The investor is a partnership, corporation or unincorporated association
and all of the equity owners of that entity qualify as Accredited
Investors under subparagraph (a) or (b) above. Investors that check this
subparagraph (c) must furnish a separate copy of this Subscription
Agreement for each equity owner with items 1 through 7B completed and
executed on the Investor Signature Page by such equity owner.
D.[ ] REVOCABLE OR GRANTOR TRUST.
The Investor is a revocable or grantor trust and each Person with the
power to revoke the trust qualifies as an Accredited Investor under (a) or
(b) above. Investors that check this subparagraph (d) must furnish a
separate copy of this Subscription Agreement for each Person with the
power to revoke the trust with items 1 through 7B completed and executed
on the Investor Signature Page by such Person.
E.[ ] INVESTMENT DECISION BY PLAN FIDUCIARY.
The Investor is an employee benefit plan within the meaning of Title I of
the Employee Retirement Income Security Act of 1974, and the investment
decision is made by a Plan fiduciary, as defined in Section 3(21) of such
Act which is a bank, savings and loan association, insurance company or
registered investment advisor.
F.[ ] SELF-DIRECTED PLAN -- INVESTMENT DECISION SOLELY BY ACCREDITED INVESTOR.
The Investor is a qualified profit sharing or defined contribution Plan,
the Plan provides for segregated accounts for each Plan Participant, the
governing documents of the Plan provide that each participant may direct
the trustee to invest his or her funds in the investment vehicles of his
or her choice and the purchase of the Shares is made pursuant to an
exercise by the Plan Participant, who is an Accredited Investor under
subparagraph (a) or (b) above, of such power to direct the investments of
his or her segregated account.
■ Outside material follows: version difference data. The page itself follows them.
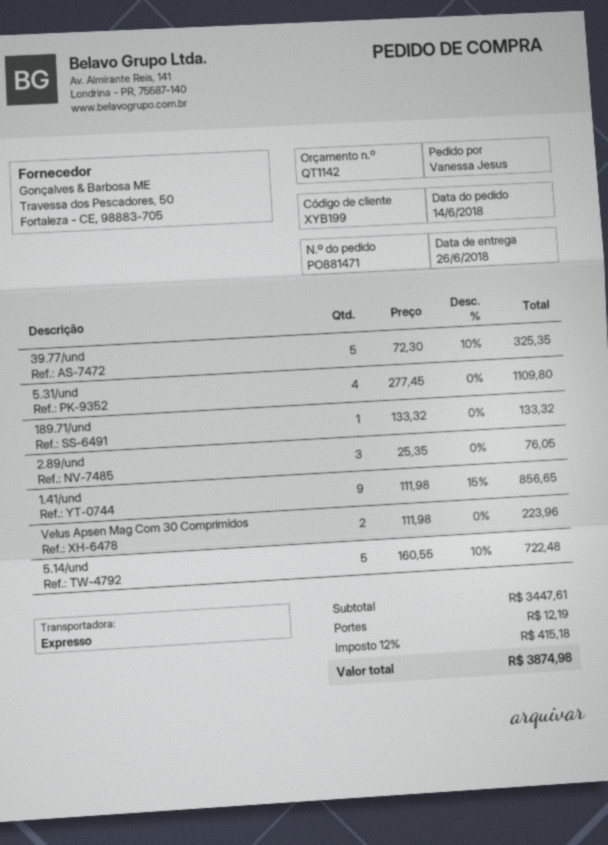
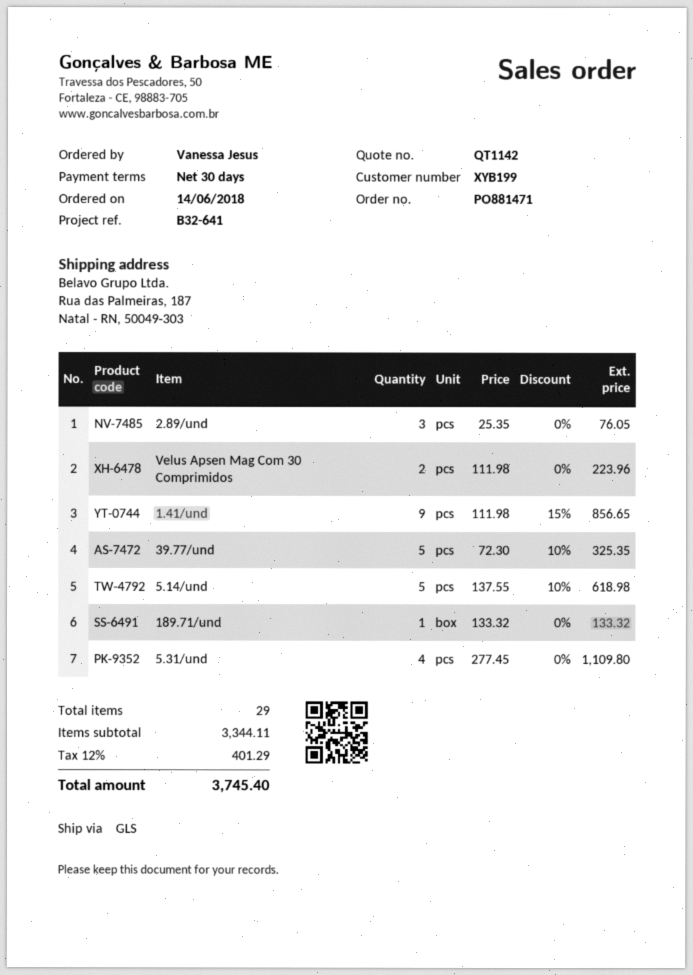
shipping method: express -> GLS
5.14/und: 5 x 160.55 - 10% = 722.48 -> 5 x 137.55 - 10% = 618.98
subtotal: 3447.61 -> 3344.11
shipping: 12.19 -> none
tax: 12% = 415.18 -> 12% = 401.29
total: 3874.98 -> 3745.40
This Subscription Agreement must be
completed and executed by such Plan Participant.
G.[ ] INSTITUTIONAL INVESTOR.
Any organization described in Section 501(c)(3) of the Internal Revenue
Code, corporation, Massachusetts, or similar business trust or
partnership, not formed for the specific purposes of acquiring the Shares
offered through the Memorandum, with total assets in excess of $5,000,000.
H.[ ] DIRECTOR, EXECUTIVE OFFICER, OR GENERAL PARTNER OF THE ISSUER.
Any director, executive officer, or general partner of the issuer of the
securities being offered or sold, or any director, executive officer, or
general partner of a general partner of that issuer.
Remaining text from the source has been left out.